Bialik soon moved to Zhitomir a small town in Poland. In this little town Bialik wrote is first long poem. The poem was called, Ha-Matmid in it Bialik described him self as, left in the shule while a new spirit takes everyone away from him. Bialik's writing career soon brought him back to Odessa as a teacher in a Hebrew school, at the same time publishing poems of a very high standard. The stories he wrote are not to be forgotten. 

Bialik also translated European classics into Hebrew contributing even more to the revival of the Modern Hebrew Language. His poems "Upon the slaughter" inspired by the program that took place in 1903 in Kishinyov contains some of the fiercest and most anguished verse in Hebrew poetry - "Fit revenge for the spilt blood of a child The devil has not yet compiled". In such poems "be-'ir-he-haregah"("in the city of slaughter"), Bialik lashes out both cruelty of the oppressors and the passivity of the Jewish populace. 

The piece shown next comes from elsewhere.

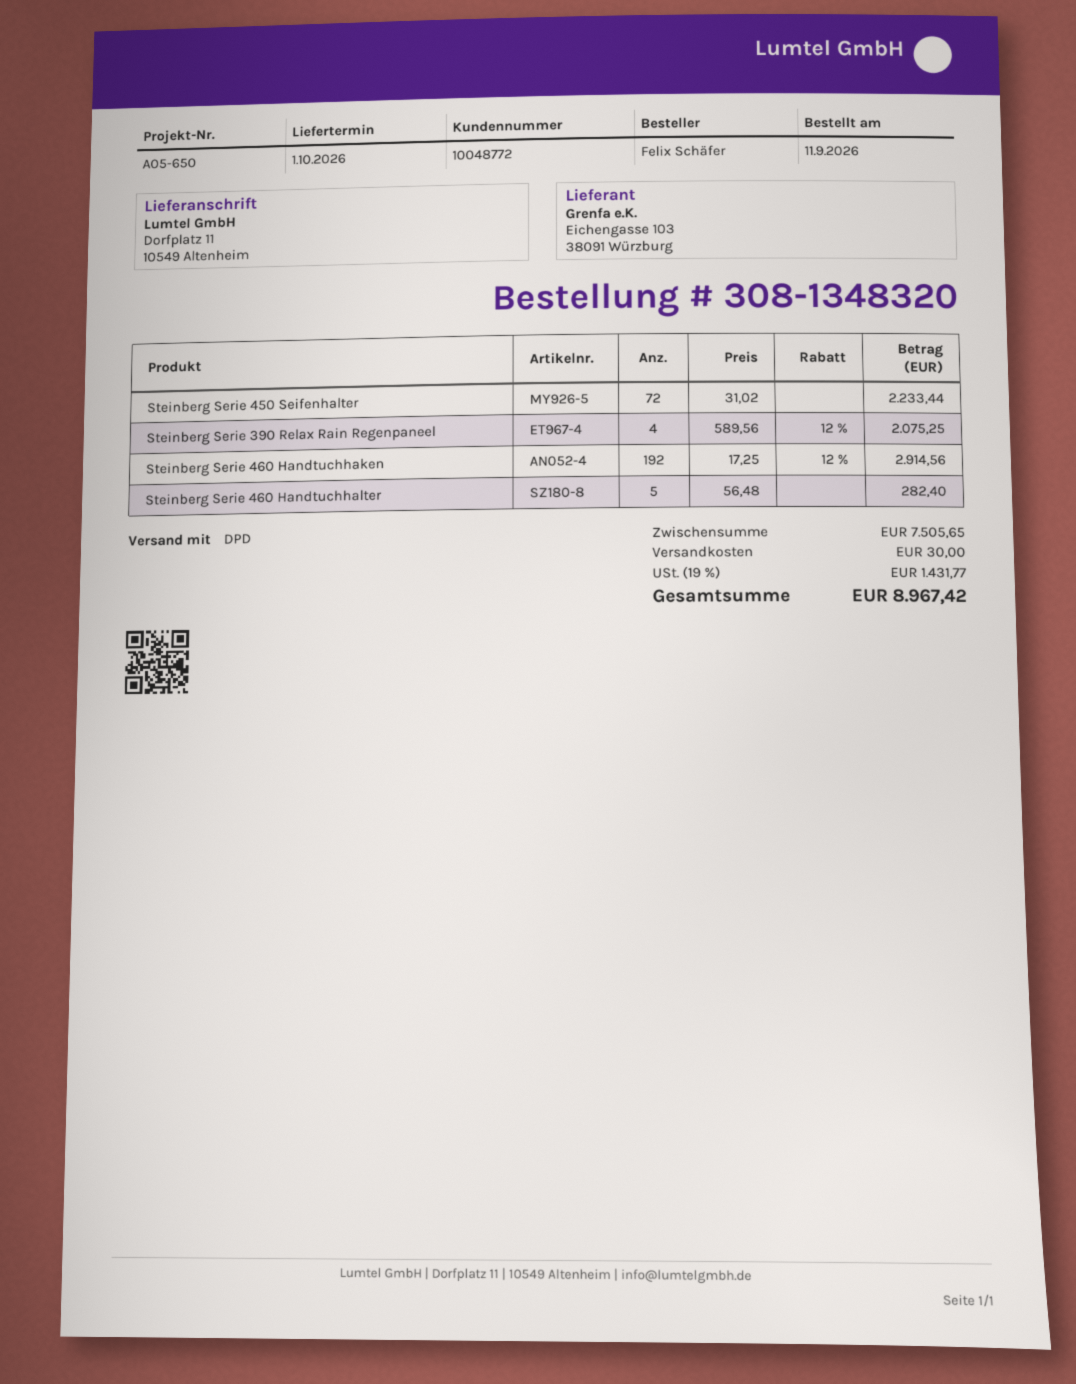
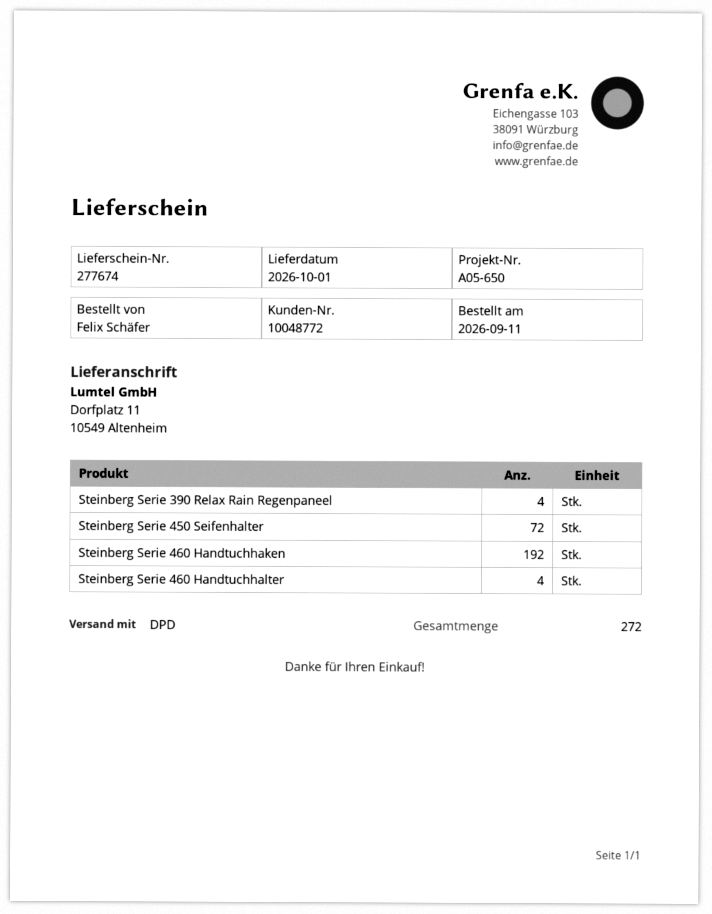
Steinberg Serie 460 Handtuchhalter: 5 -> 4

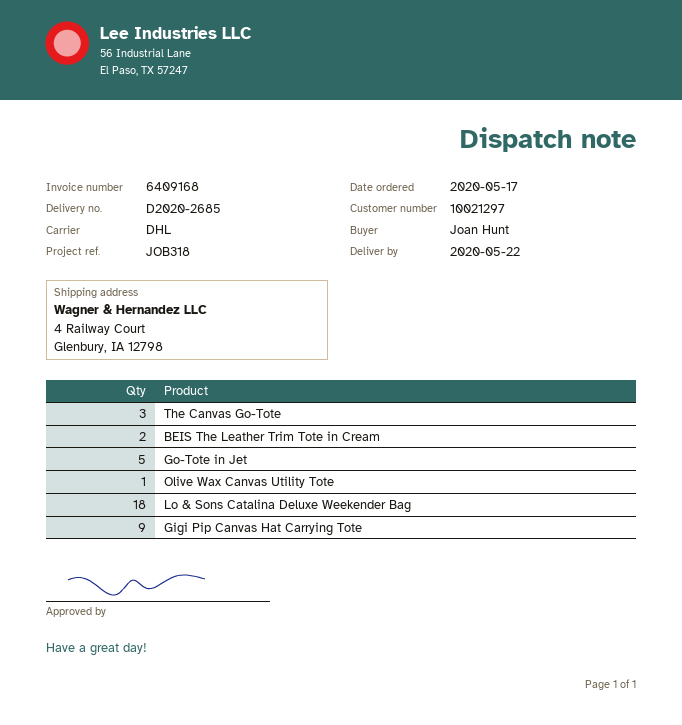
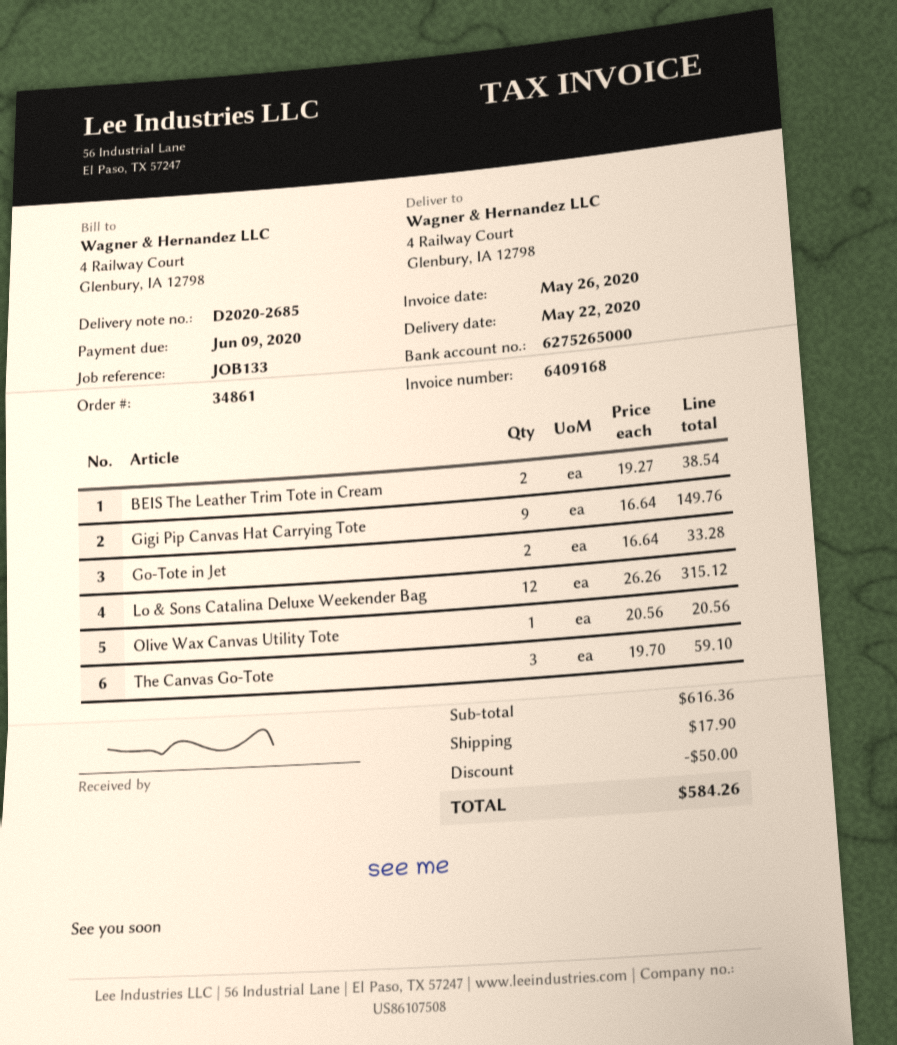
reference: JOB318 -> JOB133
Go-Tote in Jet: 5 -> 2
Lo & Sons Catalina Deluxe Weekender Bag: 18 -> 12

In 1924 Bialik left the Soviet Union and settled in Tel-Aviv. In Tel-Aviv Bialik was active in the public life in general, in the writer society in particular and in the Devvir publishing house in which he had partial ownership. In Tel-Aviv Bialik met and encouraged the young Shay Agnon. In Palestine Bialik was one of the people who invented words in Hebrew. Together with Ravnitzky Bialik wrote Seffer Haggadah, a monumental collection of tales from the Jewish History. Bialik had no children but he wrote lots of poetry for toddlers. He had a great talent and he used it to inspire people of all ages. 

In the mid 1930s Bialik was rumoured to receive the Nobel price for literature. He did not. Agnon had to wait until 1966 to be the first and only Hebrew poet to be awarded that recognition. The highest prize for literature in Israel is the Bialik prize and it is awarded every year to an important poet. The Bialik institute is a centre for research into Judaism and literature. Kiryat Bialik, which was named after him, is a big City near Haifa. 

Bialik also had a dark side - he was politicly incorrect. He said: "I don't like Arabs because they remind me of Sephardim." He once asked a fat lady coming to a meeting to take two chairs. In his greatest poem of them all he said: "They say there is love in this world, where is my love?" We find this inappropriate for a married man. Hayyim Nachman Bialik died on a visit to Vienna on July the 4th of July 1934. By Tal and Yochi Ottensooser.